What a spring it has been. I’ve gone abroad three times. My March trip to Beijing was my very first change of scenery since taking the helm seven years ago. Two productive visits to my neighbor, in March and May. Then flew to Singapore this month for a historic summit with the American President, which was even more productive. And all because I have dazzled the world with the speed with which I have developed a nuclear weapons program. Watching my Dear People starve while I spent billions to construct this marvel hasn’t fazed me. To quote the saying attributed to a friend of my grandfather’s, you can’t make an omelet without breaking a few eggs.

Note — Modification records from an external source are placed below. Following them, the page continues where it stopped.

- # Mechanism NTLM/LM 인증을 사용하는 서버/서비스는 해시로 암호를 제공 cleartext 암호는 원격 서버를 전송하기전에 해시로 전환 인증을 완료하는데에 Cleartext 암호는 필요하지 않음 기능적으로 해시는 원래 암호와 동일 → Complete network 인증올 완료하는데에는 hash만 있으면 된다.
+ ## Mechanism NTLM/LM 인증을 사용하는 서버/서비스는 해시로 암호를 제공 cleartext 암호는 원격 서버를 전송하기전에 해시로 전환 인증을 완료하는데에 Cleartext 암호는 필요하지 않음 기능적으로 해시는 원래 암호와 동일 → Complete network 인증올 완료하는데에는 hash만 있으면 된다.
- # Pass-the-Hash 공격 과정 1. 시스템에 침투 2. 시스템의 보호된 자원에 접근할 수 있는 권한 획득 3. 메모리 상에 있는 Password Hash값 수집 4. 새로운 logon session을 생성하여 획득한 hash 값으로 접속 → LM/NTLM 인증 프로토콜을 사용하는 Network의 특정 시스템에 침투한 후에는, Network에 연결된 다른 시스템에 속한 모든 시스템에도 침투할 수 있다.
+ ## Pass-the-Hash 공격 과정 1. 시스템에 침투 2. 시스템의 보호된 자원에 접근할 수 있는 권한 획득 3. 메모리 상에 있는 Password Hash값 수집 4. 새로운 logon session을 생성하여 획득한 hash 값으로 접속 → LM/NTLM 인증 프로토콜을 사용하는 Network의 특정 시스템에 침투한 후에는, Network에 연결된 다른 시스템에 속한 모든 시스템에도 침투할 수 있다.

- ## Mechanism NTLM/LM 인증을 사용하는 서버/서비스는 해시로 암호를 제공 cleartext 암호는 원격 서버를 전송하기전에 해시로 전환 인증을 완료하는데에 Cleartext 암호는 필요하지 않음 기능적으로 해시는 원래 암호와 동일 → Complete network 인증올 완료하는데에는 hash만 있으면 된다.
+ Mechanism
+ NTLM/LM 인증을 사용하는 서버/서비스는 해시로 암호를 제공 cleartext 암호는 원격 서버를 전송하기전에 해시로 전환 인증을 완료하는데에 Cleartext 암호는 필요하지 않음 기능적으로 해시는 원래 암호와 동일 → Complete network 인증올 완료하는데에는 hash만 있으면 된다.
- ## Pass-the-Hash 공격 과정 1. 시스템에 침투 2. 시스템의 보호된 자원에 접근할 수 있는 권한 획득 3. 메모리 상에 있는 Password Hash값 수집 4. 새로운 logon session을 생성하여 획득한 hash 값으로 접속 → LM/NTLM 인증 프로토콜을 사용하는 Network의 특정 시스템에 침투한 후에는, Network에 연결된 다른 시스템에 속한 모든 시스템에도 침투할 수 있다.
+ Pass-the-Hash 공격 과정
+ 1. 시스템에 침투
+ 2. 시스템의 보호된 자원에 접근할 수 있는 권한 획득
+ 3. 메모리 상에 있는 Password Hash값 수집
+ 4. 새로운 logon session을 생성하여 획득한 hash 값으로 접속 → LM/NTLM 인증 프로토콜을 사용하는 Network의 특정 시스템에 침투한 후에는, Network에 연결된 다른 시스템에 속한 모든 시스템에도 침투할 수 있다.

Congratulations are due to myself, if I do say so myself, on the finesse I showed in stopping short of demonstrating that my missiles have re-entry capability. (All in good time, all in good time.) This was essential—it made me seem reasonable after last year’s accomplishments, when I fired several missiles over Japan and threatened Guam. My prudent drawing back created momentum for a warming with the West, and for the talks with Mr. Trump.
The two meetings with President Xi in Beijing got a flood of press coverage, which was good. Plus, it was valuable practice for Singapore. I must say I still don’t really like the guy. Nor do I fully trust him. Sure, we both oppose the United States. But President Xi does not care if my regime survives. Much less does he favor reunification of the Korean Peninsula on my terms, which is of course my ultimate strategic goal. Fortunately, Xi doesn’t want the reunification of the Korean Peninsula on Seoul’s terms, either. That would place a U.S. ally at China’s doorstep, and the regime that my grandfather founded, and my father and I have worked so hard to sustain, would no longer be there to serve Beijing as a buffer.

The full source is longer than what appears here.